> _PROBLEM TO WORK ON_
In the copy you make, include no pictures, and transcribe every record exactly.

> _PROVIDED ENTRIES_
——————

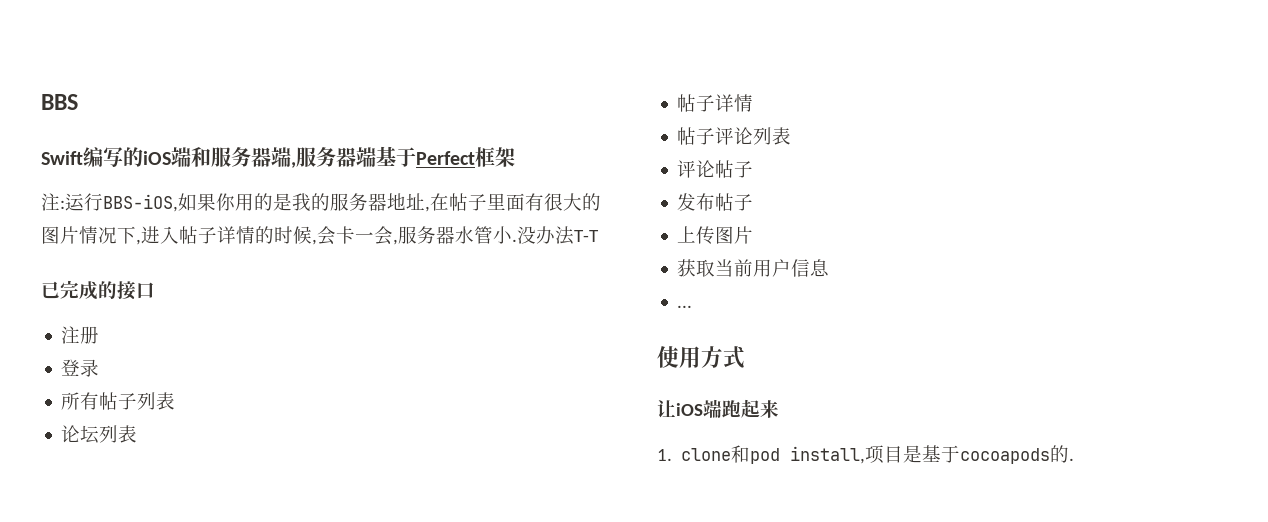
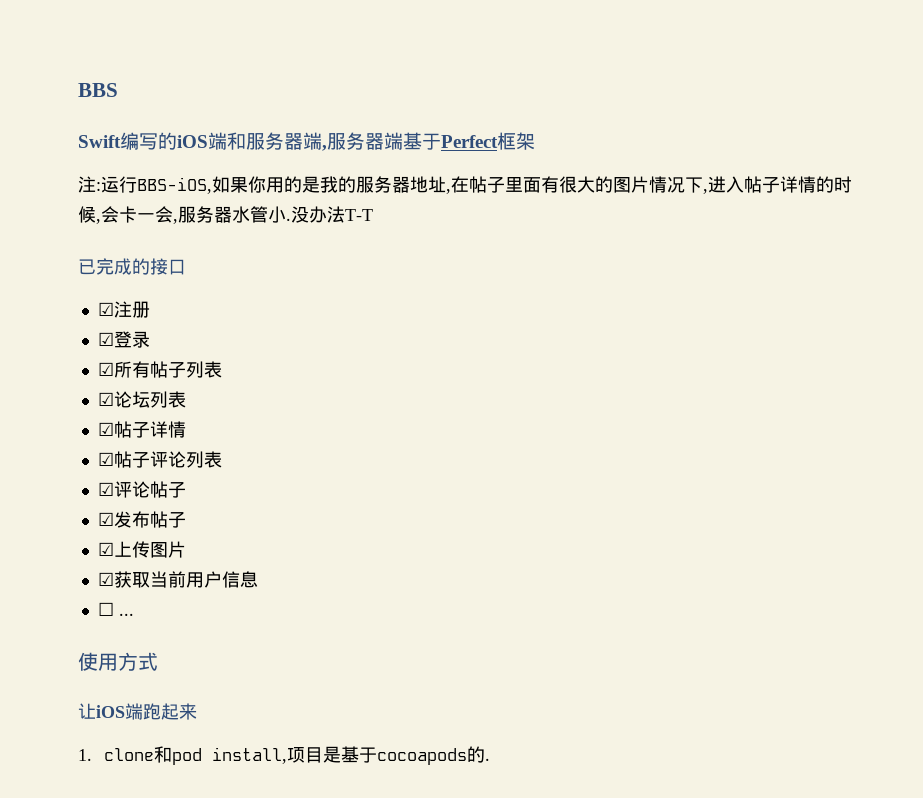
(155, 290) none -> [97,302,114,316] ☑
(100, 335) none -> [97,332,114,346] ☑
(100, 368) none -> [97,362,114,376] ☑
(176, 401) none -> [97,392,114,406] ☑
(138, 434) none -> [97,422,114,436] ☑
(754, 103) none -> [97,452,114,466] ☑
(792, 136) none -> [97,482,114,496] ☑
(754, 169) none -> [97,512,114,526] ☑
(754, 202) none -> [97,542,114,556] ☑
(754, 235) none -> [97,572,114,586] ☑
(830, 268) none -> [97,602,114,616] ☐

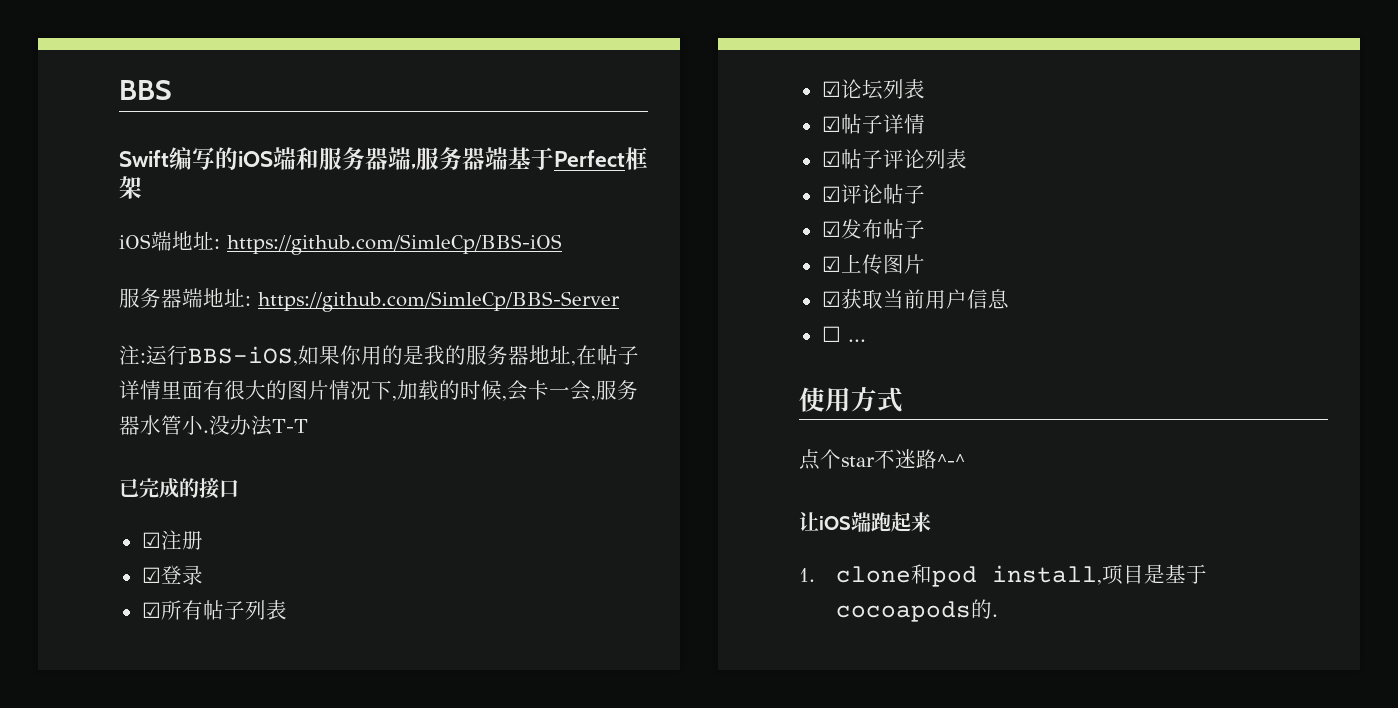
(535, 141) none -> [119,231,562,255] [119,288,620,312] // iOS端地址: https://github.com/SimleCp/BBS-iOS // 服务器端地址: https://github.com/SimleCp/BBS-Server
(505, 185) none -> [119,380,161,400] 详情
[708,176,816,193] 进入帖子详情 -> [397,380,439,401] 加载
(158, 661) none -> [799,449,965,470] // 点个star不迷路^-^

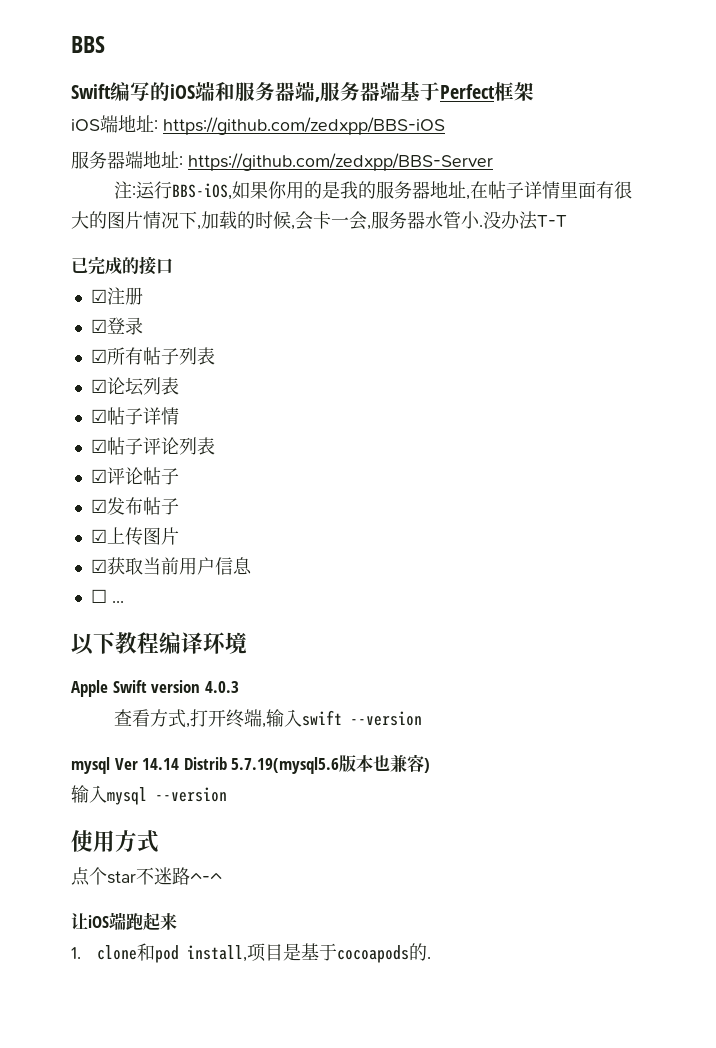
[227,234,562,255] https://github.com/SimleCp/BBS-iOS -> [163,117,445,135] https://github.com/zedxpp/BBS-iOS
[258,291,620,312] https://github.com/SimleCp/BBS-Server -> [188,153,493,171] https://github.com/zedxpp/BBS-Server
(866, 340) none -> [71,632,247,655] [71,680,239,697] [114,709,423,728] [71,754,431,774] [71,785,227,805] // 以下教程编译环境 // Apple Swift version 4.0.3 // 查看方式,打开终端,输入swift --version // mysql Ver 14.14 Distrib 5.7.19(mysql5.6版本也兼容) // 输入mysql --version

——————

> _RESULT FOR THIS TASK_
(155, 290) none -> [97,302,114,316] ☑
(100, 335) none -> [97,332,114,346] ☑
(100, 368) none -> [97,362,114,376] ☑
(176, 401) none -> [97,392,114,406] ☑
(138, 434) none -> [97,422,114,436] ☑
(754, 103) none -> [97,452,114,466] ☑
(792, 136) none -> [97,482,114,496] ☑
(754, 169) none -> [97,512,114,526] ☑
(754, 202) none -> [97,542,114,556] ☑
(754, 235) none -> [97,572,114,586] ☑
(830, 268) none -> [97,602,114,616] ☐

(535, 141) none -> [119,231,562,255] [119,288,620,312] // iOS端地址: https://github.com/SimleCp/BBS-iOS // 服务器端地址: https://github.com/SimleCp/BBS-Server
(505, 185) none -> [119,380,161,400] 详情
[708,176,816,193] 进入帖子详情 -> [397,380,439,401] 加载
(158, 661) none -> [799,449,965,470] // 点个star不迷路^-^

[227,234,562,255] https://github.com/SimleCp/BBS-iOS -> [163,117,445,135] https://github.com/zedxpp/BBS-iOS
[258,291,620,312] https://github.com/SimleCp/BBS-Server -> [188,153,493,171] https://github.com/zedxpp/BBS-Server
(866, 340) none -> [71,632,247,655] [71,680,239,697] [114,709,423,728] [71,754,431,774] [71,785,227,805] // 以下教程编译环境 // Apple Swift version 4.0.3 // 查看方式,打开终端,输入swift --version // mysql Ver 14.14 Distrib 5.7.19(mysql5.6版本也兼容) // 输入mysql --version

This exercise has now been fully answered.